Transcribe all of the data exactly. Omit the pictures.

------

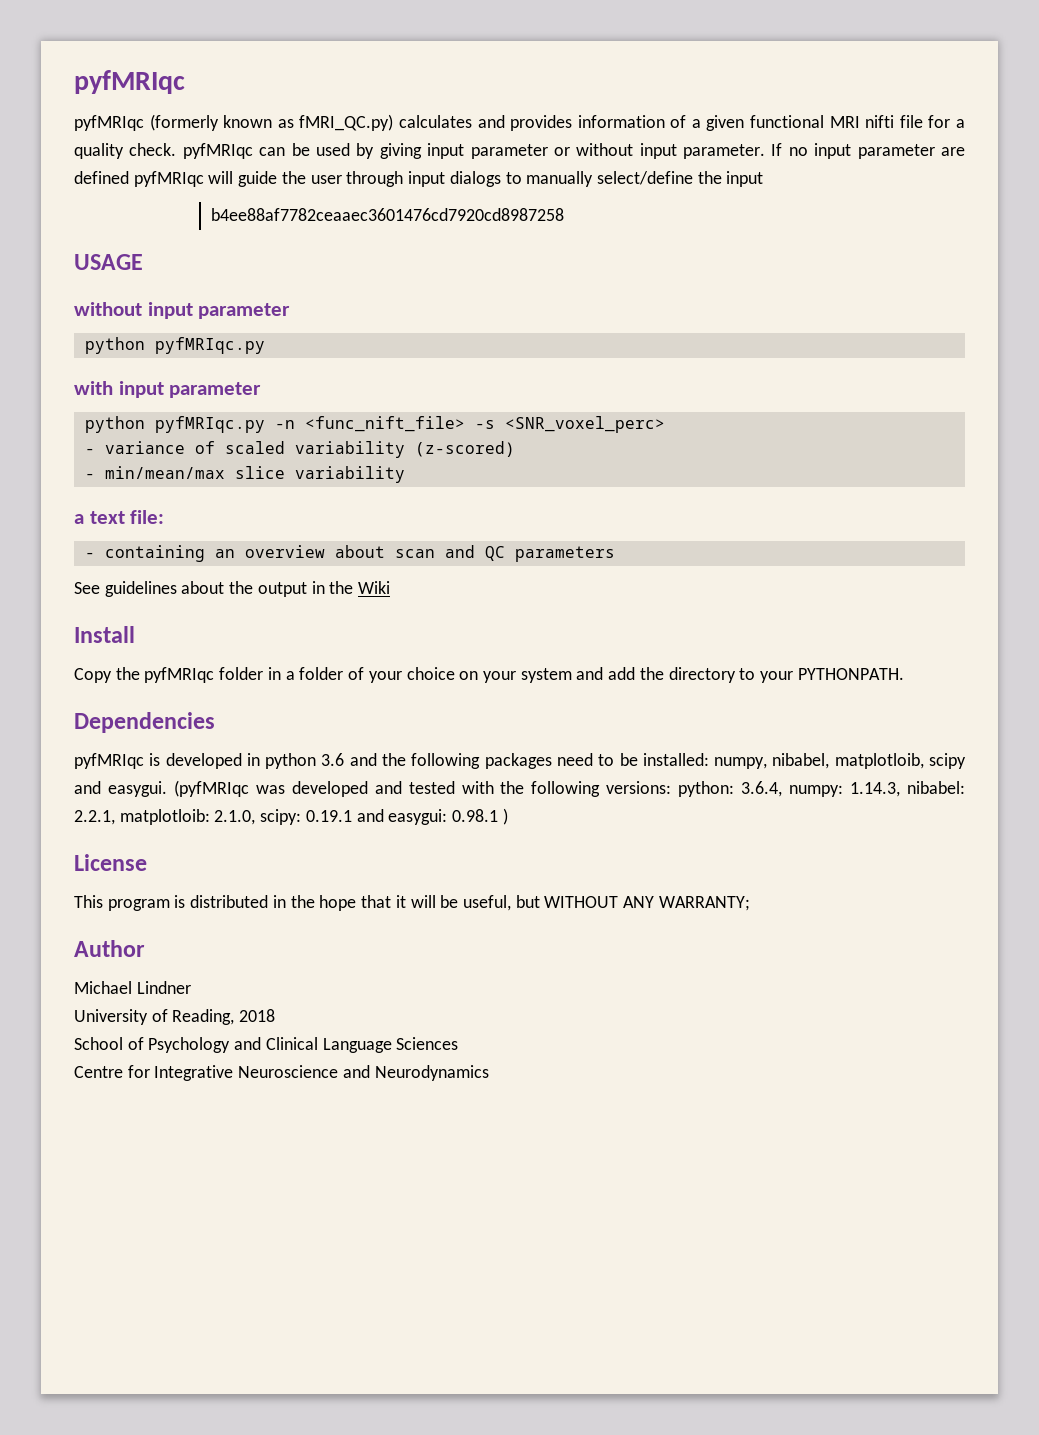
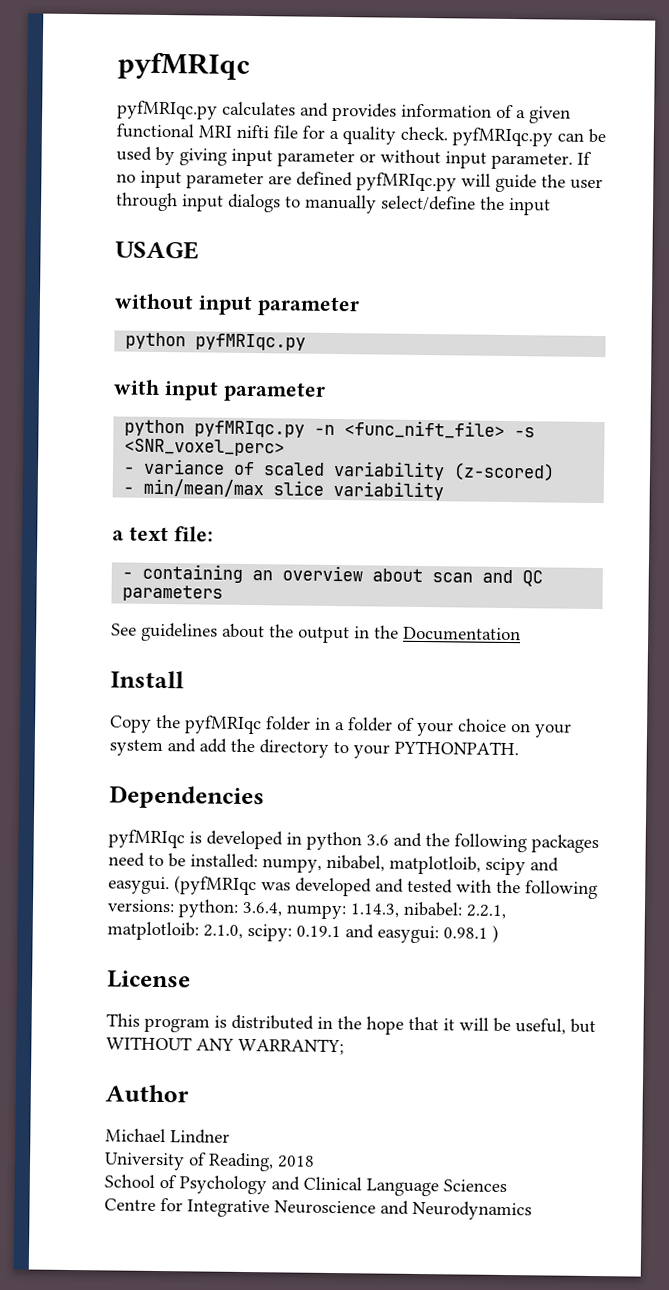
[74,114,394,131] pyfMRIqc (formerly known as fMRI_QC.py) -> [117,100,218,120] pyfMRIqc.py
[182,143,253,159] pyfMRIqc -> [452,127,553,147] pyfMRIqc.py
[133,171,204,187] pyfMRIqc -> [356,172,457,192] pyfMRIqc.py
[210,208,564,221] // b4ee88af7782ceaaec3601476cd7920cd8987258 -> (551, 206) none
[358,581,391,594] Wiki -> [403,626,521,642] Documentation

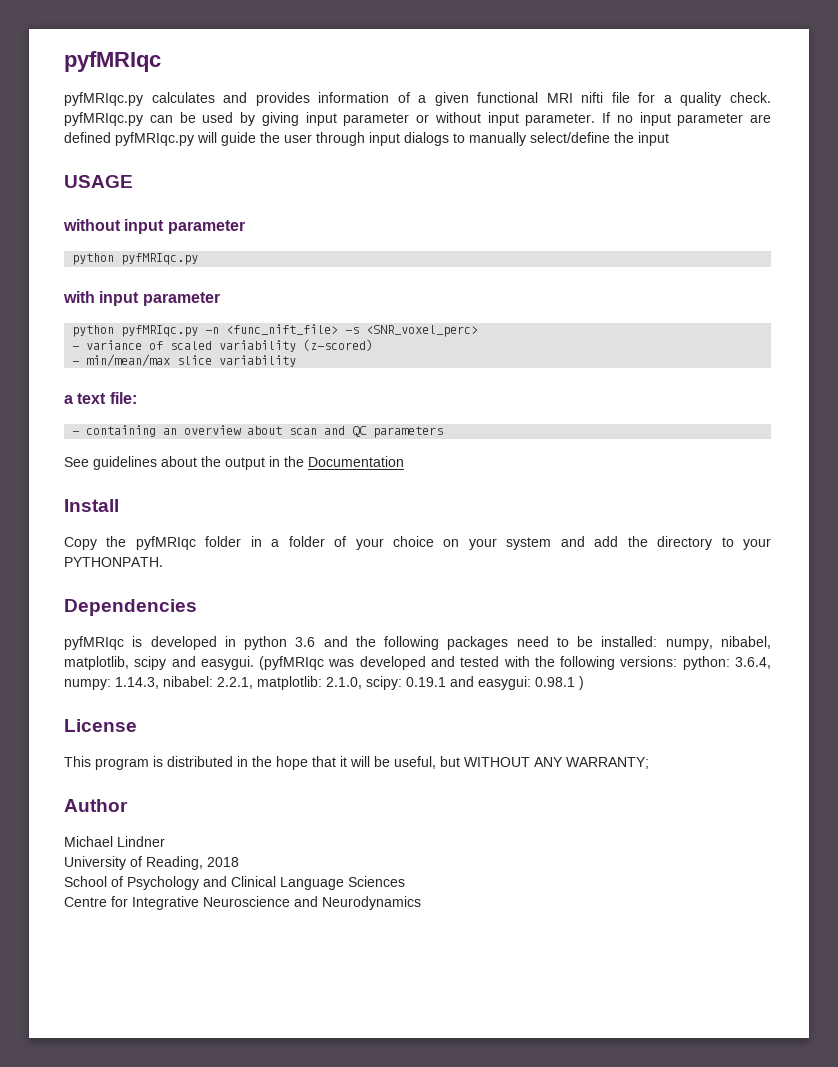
[389,855,481,875] matplotloib, -> [64,656,129,670] matplotlib,
[107,921,199,941] matplotloib: -> [257,676,322,690] matplotlib:

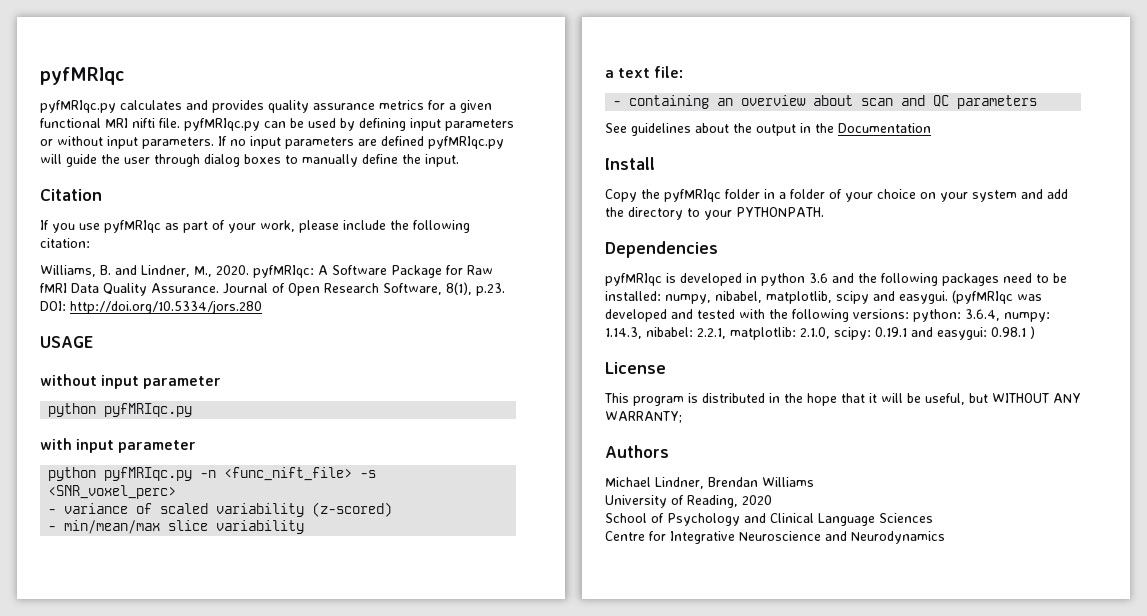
[318,92,410,103] information of -> [268,100,445,113] quality assurance metrics for
[611,92,771,106] file for a quality check. -> [159,118,180,128] file.
[261,112,410,126] giving input parameter -> [359,118,514,131] defining input parameters
[525,113,596,126] parameter. -> [142,137,214,149] parameters.
[677,113,744,126] parameter -> [285,137,354,149] parameters
[369,132,669,146] input dialogs to manually select/define the input -> [204,154,459,167] [40,189,102,201] [40,220,470,233] [40,238,90,248] [40,265,493,278] [40,282,505,296] [40,300,262,314] dialog boxes to manually define the input. // Citation // If you use pyfMRIqc as part of your work, please include the following citation: // Williams, B. and Lindner, M., 2020. pyfMRIqc: A Software Package for Raw fMRI Data Quality Assurance. Journal of Open Research Software, 8(1), p.23. DOI: http://doi.org/10.5334/jors.280
[64,799,128,812] Author -> [605,445,669,458] Authors
[117,836,165,847] Lindner -> [655,477,814,489] Lindner, Brendan Williams
[207,857,239,867] 2018 -> [742,495,772,505] 2020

------

▶ [YOUR RESPONSE]
[74,114,394,131] pyfMRIqc (formerly known as fMRI_QC.py) -> [117,100,218,120] pyfMRIqc.py
[182,143,253,159] pyfMRIqc -> [452,127,553,147] pyfMRIqc.py
[133,171,204,187] pyfMRIqc -> [356,172,457,192] pyfMRIqc.py
[210,208,564,221] // b4ee88af7782ceaaec3601476cd7920cd8987258 -> (551, 206) none
[358,581,391,594] Wiki -> [403,626,521,642] Documentation

[389,855,481,875] matplotloib, -> [64,656,129,670] matplotlib,
[107,921,199,941] matplotloib: -> [257,676,322,690] matplotlib:

[318,92,410,103] information of -> [268,100,445,113] quality assurance metrics for
[611,92,771,106] file for a quality check. -> [159,118,180,128] file.
[261,112,410,126] giving input parameter -> [359,118,514,131] defining input parameters
[525,113,596,126] parameter. -> [142,137,214,149] parameters.
[677,113,744,126] parameter -> [285,137,354,149] parameters
[369,132,669,146] input dialogs to manually select/define the input -> [204,154,459,167] [40,189,102,201] [40,220,470,233] [40,238,90,248] [40,265,493,278] [40,282,505,296] [40,300,262,314] dialog boxes to manually define the input. // Citation // If you use pyfMRIqc as part of your work, please include the following citation: // Williams, B. and Lindner, M., 2020. pyfMRIqc: A Software Package for Raw fMRI Data Quality Assurance. Journal of Open Research Software, 8(1), p.23. DOI: http://doi.org/10.5334/jors.280
[64,799,128,812] Author -> [605,445,669,458] Authors
[117,836,165,847] Lindner -> [655,477,814,489] Lindner, Brendan Williams
[207,857,239,867] 2018 -> [742,495,772,505] 2020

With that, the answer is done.